Bella said, “Exactly! I remember sitting in Relief Society, hearing the lessons about the blessings of the Priesthood in the home, or even worse the blessings of children, and I would end up in the bathroom crying my eyes out, or end up going home early. Did you know I even asked them not to send visiting teachers to my home any more because I felt like I was so different from the “real women” in the ward? They all had husbands and kids and knew how to bake bread, keep their house clean, have dinner on the table by six, volunteer on the PTA, research their genealogy, bake a casserole for the new mother in the ward or the sister in the nursing home, while keeping their hair, nails and clothes all looking perfect. I could barely get out of bed some days because there didn’t seem to be anything to get up for.”

Tara’s eyes were filling with tears, and she was thinking, “Finally someone who really understands what it is like to be single and LDS.”

As if Bella could read her mind, she said, “I just read an article by an inactive member in your area called something like ‘Single and LDS: A Sin or a Curse?’. I don’t remember all of it, but I do remember it was a piece that really brought back memories. The author said, ‘Being single and LDS is like being biracial. You aren’t completely black or completely white, so you don’t really fit in anywhere. A single person in a family-oriented religion feels much the same way. The married members of the ward either pity or fear them, and other singles avoid them out of fear of being lumped together. If a married sister with six children is sharing a bench with a single male, most people think nothing of it, but put that same male on the bench next to a single female, and everyone has them married by the end of sacrament meeting'.” Bella stopped to tell one of her triplets to get down off the entertainment center, then went on. “She said, 'Growing up in an LDS family, you are taught to follow a basic plan toward the Celestial Kingdom. First you get blessed, then comes baptism and confirmation. If you are male, you go on to hold the priesthood and strive for the Eagle, and if you are female, you work on your ‘Personal Progress’ and strive to get the coveted Young Womanhood Award. Then the young men go on a mission while the young women start praying for a husband. If she hasn’t found one by the time she is twenty-one, she will go on a mission too, at exactly the moment the men her age are coming off their missions. As each person gets married, and sealed in the temple, they start planning the beginning of their own little cycle with the new generation.
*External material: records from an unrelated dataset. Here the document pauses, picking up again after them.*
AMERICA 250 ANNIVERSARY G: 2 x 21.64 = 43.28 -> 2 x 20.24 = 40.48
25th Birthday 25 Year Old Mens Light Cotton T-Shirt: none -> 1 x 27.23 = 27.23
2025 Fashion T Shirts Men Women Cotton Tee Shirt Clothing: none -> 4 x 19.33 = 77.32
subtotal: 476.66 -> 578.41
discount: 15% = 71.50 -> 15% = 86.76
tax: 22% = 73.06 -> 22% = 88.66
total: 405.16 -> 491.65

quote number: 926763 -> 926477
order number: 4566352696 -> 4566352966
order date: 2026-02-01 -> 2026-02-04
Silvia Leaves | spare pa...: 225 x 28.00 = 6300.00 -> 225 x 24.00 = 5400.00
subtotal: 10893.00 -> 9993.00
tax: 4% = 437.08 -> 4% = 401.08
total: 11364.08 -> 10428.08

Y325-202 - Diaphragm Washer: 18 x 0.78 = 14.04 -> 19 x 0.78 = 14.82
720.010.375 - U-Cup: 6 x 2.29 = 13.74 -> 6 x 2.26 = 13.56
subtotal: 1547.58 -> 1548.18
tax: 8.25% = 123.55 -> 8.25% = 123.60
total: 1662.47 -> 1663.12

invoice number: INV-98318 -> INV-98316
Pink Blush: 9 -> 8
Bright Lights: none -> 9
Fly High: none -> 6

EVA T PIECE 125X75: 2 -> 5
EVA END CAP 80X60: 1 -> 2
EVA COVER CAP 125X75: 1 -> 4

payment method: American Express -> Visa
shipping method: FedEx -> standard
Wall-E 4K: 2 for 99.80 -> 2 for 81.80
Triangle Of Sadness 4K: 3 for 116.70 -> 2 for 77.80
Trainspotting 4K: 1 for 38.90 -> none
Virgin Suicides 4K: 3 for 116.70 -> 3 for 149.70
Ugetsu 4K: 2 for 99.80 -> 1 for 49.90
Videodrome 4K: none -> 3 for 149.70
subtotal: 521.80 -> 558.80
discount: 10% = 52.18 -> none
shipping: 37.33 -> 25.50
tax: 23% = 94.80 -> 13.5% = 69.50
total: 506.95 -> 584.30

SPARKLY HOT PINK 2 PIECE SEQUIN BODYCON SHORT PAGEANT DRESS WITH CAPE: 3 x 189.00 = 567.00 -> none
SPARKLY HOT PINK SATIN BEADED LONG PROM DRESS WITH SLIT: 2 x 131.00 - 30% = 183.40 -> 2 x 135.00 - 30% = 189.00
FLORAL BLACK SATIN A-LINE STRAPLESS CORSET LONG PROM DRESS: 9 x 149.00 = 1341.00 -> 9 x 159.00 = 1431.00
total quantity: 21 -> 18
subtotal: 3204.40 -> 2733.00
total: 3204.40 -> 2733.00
After the children are grown, if the couple can still stand to be in the same room with each other, they will go on a mission together'.”

Tara’s thoughts broke in as she thought about the fights her parents used to have when she was a teenager, and how it had taken them a long time to figure out that her father had a chemical imbalance that made him have mood swings. Her mother didn’t know how to cope with his ups and downs, so she had become a workaholic. They were still married after all these years, but their whole life seemed to be centered around their children, and they seemed to have nothing left for each other. For a split second she wondered if all the right steps her parents took were really enough to guarantee a place in heaven, or if there was something they were missing. They were going to church, attending the temple, paying their tithing, and all the other things Tara could think of that is required, but somewhere along the line, her parents seemed to fall out of love.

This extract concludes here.